Gene Healy has a nuanced and informative look at Barack Obama’s first signing statement, including the ways in which it’s non-objectionable and one respect in which it seems troubling. As a bonus, you get to see that John Yoo is a huge hypocrite. In the interests of not being a huge hypocrite myself, I should say that it really is harder to look at these things when the executive issuing the signing statement is doing so in the advance of a policy that you think is correct on the merits. I don’t have a particularly strong view on the constitutionality of “Section 7050 in Division H” which “prohibits the use of certain funds for the use of the Armed Forces in United Nations peacekeeping missions under the command or operational control of a foreign national unless my military advisers have recommended to me that such involvement is in the national interests of the United States.”
I do, however, have a strong policy view that this is mistaken. A President should, of course, take seriously the advice of subordinates regarding the interests of the United States. But there’s no reason he should rely exclusively on the counsel of “military advisers” regarding a decision that has large diplomatic elements. And even though I’m more of a realist than most commentators these days, I don’t see why you would want to entrench in law a concept as contestable as “the national interests of the United States” as the sole criterion for making an important decision.
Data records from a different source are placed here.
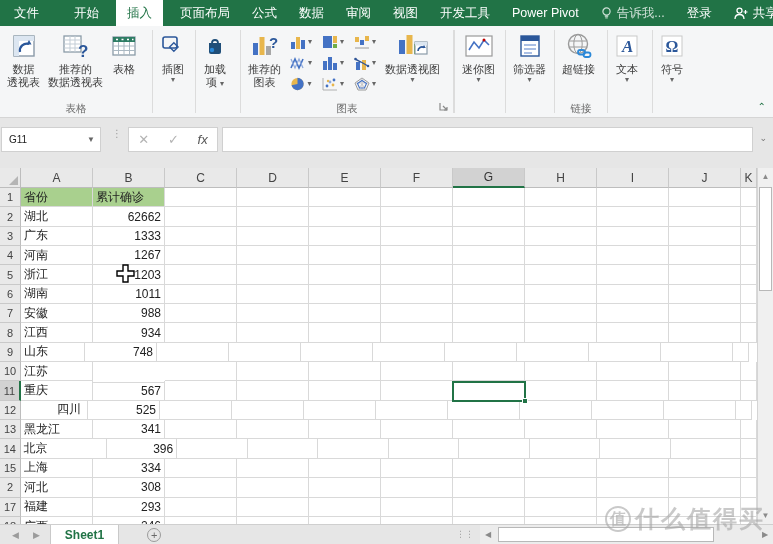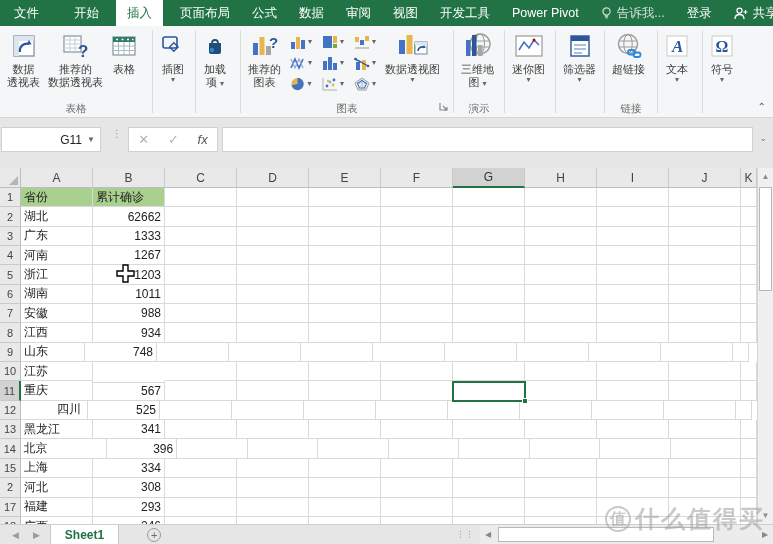--- a/index.html
+++ b/index.html
@@ -322,25 +322,6 @@
     </div>
     <div class="rgroup-sep"></div>
 
-    <div class="rgroup" style="width:50px">
-      <div class="rg-body">
-        <div class="bigbtn">
-          <span class="bicon">
-            <svg width="30" height="28" viewBox="0 0 30 28">
-                <circle cx="17" cy="12" r="10" fill="none" stroke="#9a9a9a" stroke-width="1.4"></circle>
-                <ellipse cx="17" cy="12" rx="4.5" ry="10" fill="none" stroke="#9a9a9a" stroke-width="1"></ellipse>
-                <path d="M7.5 9 h19 M7.5 15 h19" stroke="#9a9a9a" stroke-width="1"></path>
-                <rect x="3" y="8" width="4.5" height="16" fill="#4472c4"></rect>
-                <rect x="9" y="3" width="4.5" height="21" fill="#2f5597"></rect>
-                <rect x="15" y="13" width="4.5" height="11" fill="#a6a6a6"></rect>
-              </svg>
-          </span>
-          <span>三维地</span>
-          <span><span>图</span> <span class="caret">▾</span></span>
-        </div>
-      </div>
-      <div class="rg-label">演示</div>
-    </div>
     <div class="rgroup-sep"></div>
 
     <div class="rgroup" style="width:50px">

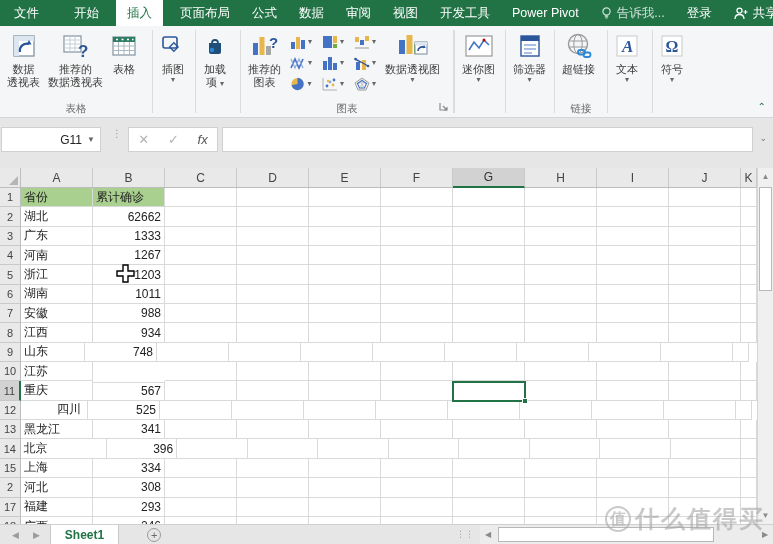--- a/index.html
+++ b/index.html
@@ -33,7 +33,7 @@
   
   .formula-row { position:absolute; top:118px; left:0; width:773px; height:50px; background:#e6e6e6; }
   .namebox { position:absolute; left:1px; top:9px; width:100px; height:25px; background:#fff; border:1px solid #d0d0d0; display:flex; align-items:center; }
-  .namebox .nb-val { flex:1; font-size:12px; color:#222; padding-left:7px;text-align:right; }
+  .namebox .nb-val { flex:1; font-size:10px; color:#222; padding-left:7px; }
   .namebox .nb-drop { width:18px; height:100%; display:flex; align-items:center; justify-content:center; color:#666; font-size:8px; }
   .fdots { position:absolute; left:112px; top:13px; color:#a0a0a0; font-size:10px; letter-spacing:0; line-height:6px; text-align:center; }
   .fxpanel { position:absolute; left:128px; top:9px; width:90px; height:25px; background:#fff; border:1px solid #d0d0d0; display:flex; align-items:center; justify-content:space-around; }

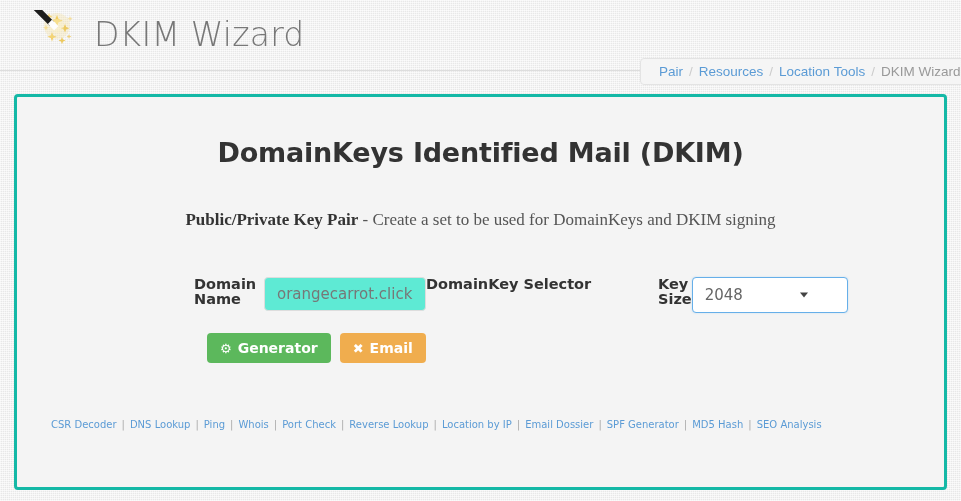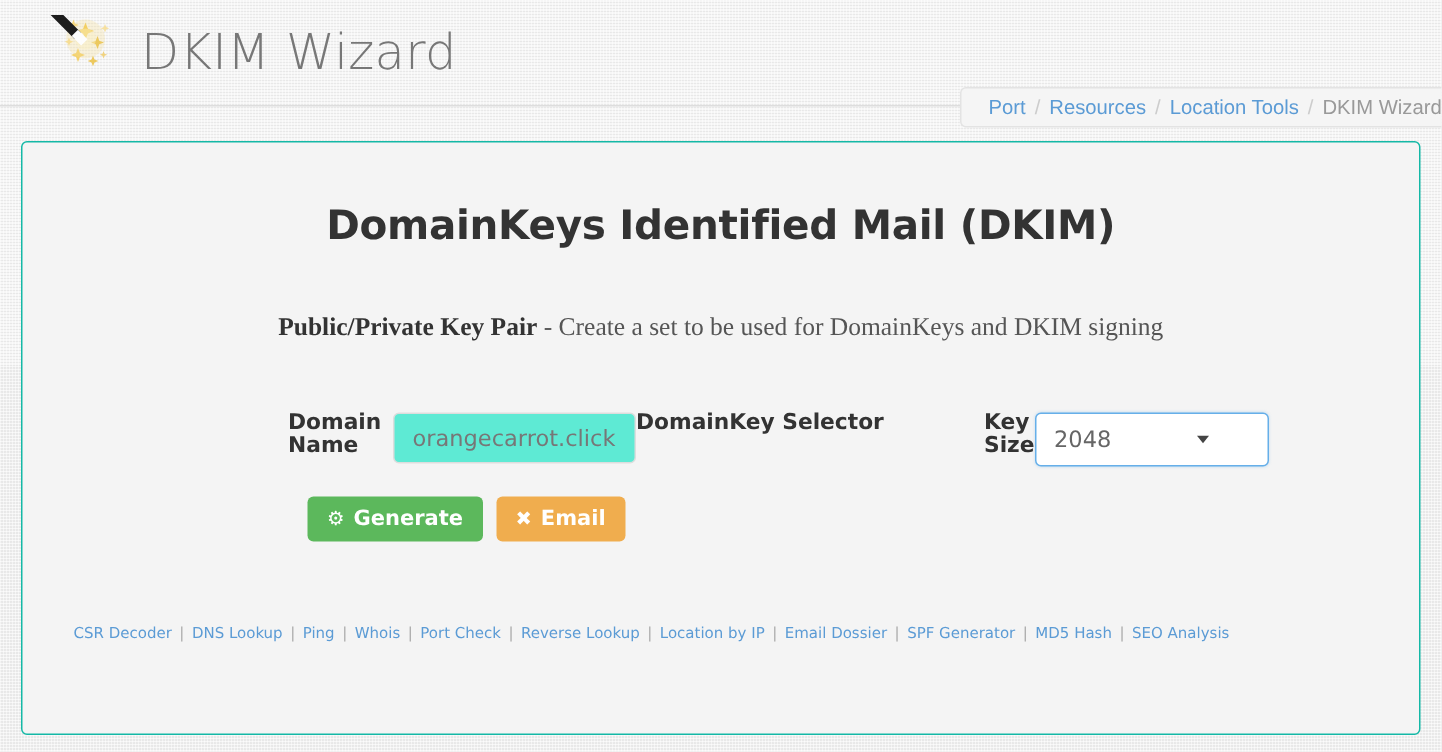--- a/index.html
+++ b/index.html
@@ -280,7 +280,7 @@
 <div class="header-rule"></div>
 
 <nav class="breadcrumb">
-  <a href="#">Port</a>
+  <a href="#">Pair</a>
   <span class="bc-sep">/</span>
   <a href="#">Resources</a>
   <span class="bc-sep">/</span>

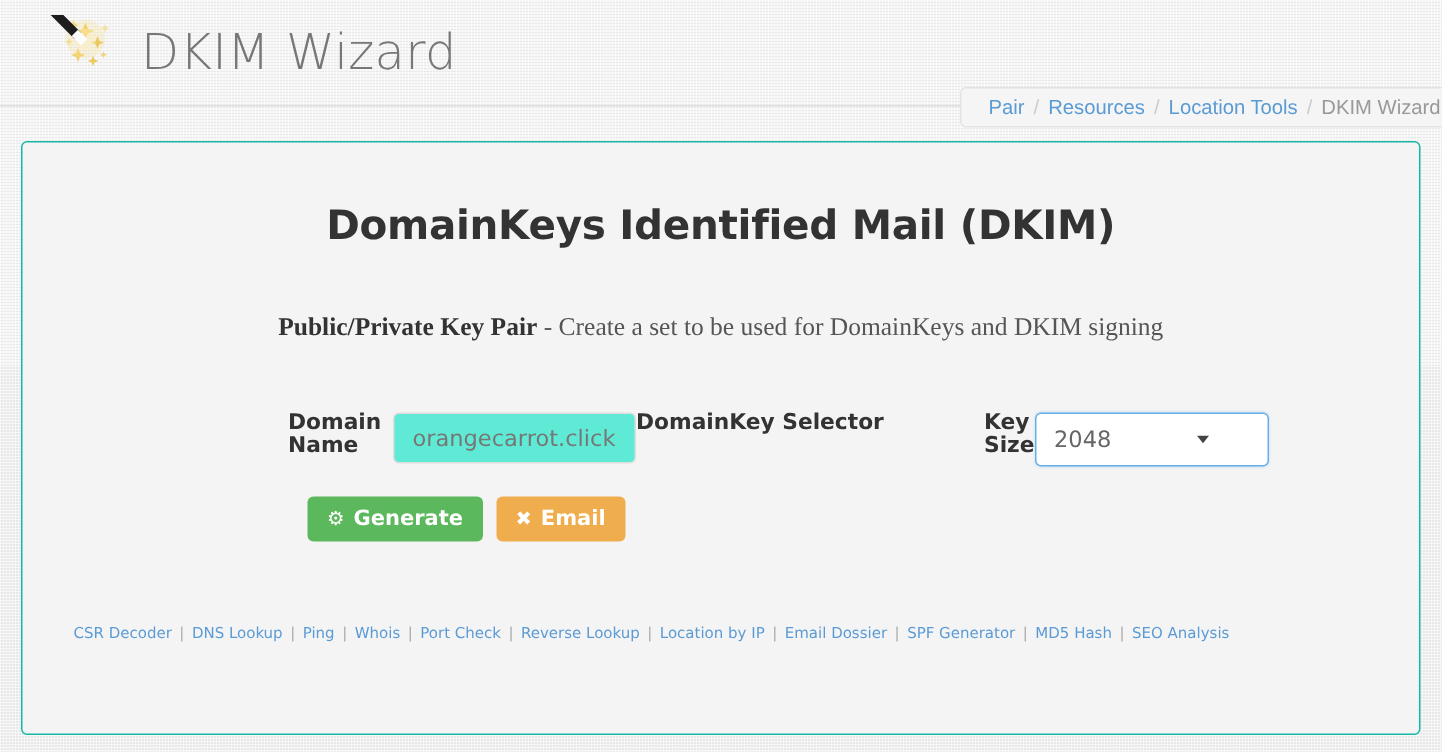--- a/index.html
+++ b/index.html
@@ -104,7 +104,7 @@
     height: 396px;
     box-sizing: border-box;
     background: #f4f4f4;
-    border: 1px solid #14b8a6;
+    border: 3px solid #14b8a6;
     border-radius: 4px;
     z-index: 2;
     overflow: hidden;

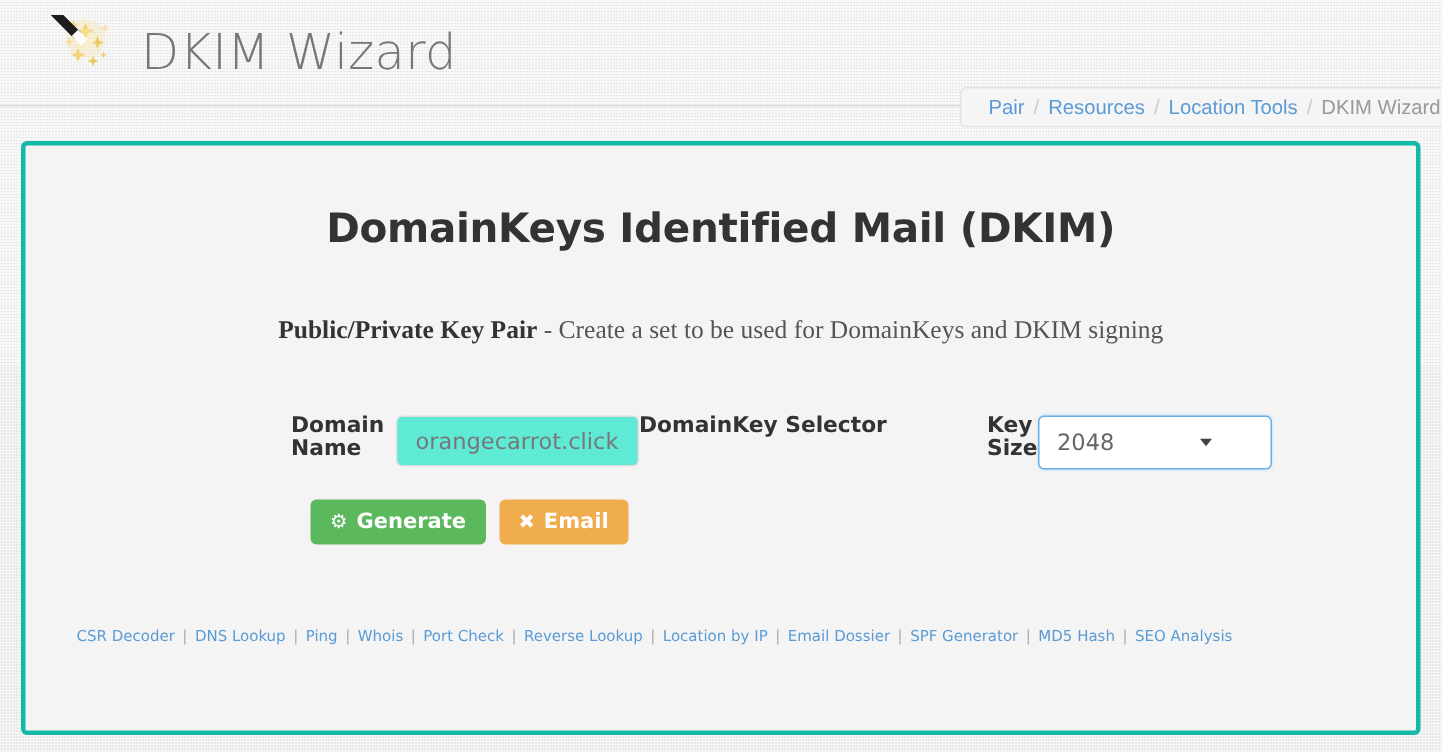--- a/index.html
+++ b/index.html
@@ -323,7 +323,7 @@
   <div class="button-row">
     <button class="btn btn-generate">
       <span class="glyph">⚙</span>
-      <span>Generate</span>
+      <span>Generator</span>
     </button>
     <button class="btn btn-cancel">
       <span class="glyph">✖</span>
Under the circumstances, what happens is that I’d like it to be the case that the president is right and this is an unconstitutional restriction on his authority—in effect making the commander-in-chief’s judgment subordinate to that of his subordinates in the military chain of command. And I think you could mount a decent argument to that effect. Still, “signing statements” in which the president just indicates that he may disregard the law because he doesn’t like it don’t seem like a very good way to deal with this kind of situation.
I did a post this morning noting with amazement that the inauguration of Barack Obama was swiftly followed by a Corner post bemoaning excessive executive power, something that doesn’t seem to have been a big concern during the Bush years. I should, however, have been clear on the point that the author of the post, Jerry Taylor from the Cato Institute, hasn’t been engaged in any hypocrisy here. Cato and Cato personnel were always, and appropriately, very critical of the Bush administration’s actions in this regard. Taylor just wasn’t blogging at the Corner until very recently.
But therein lies the rub. Conservatives are suddenly rediscovering this topic and reaching out to the Taylors of the world. It’s funny.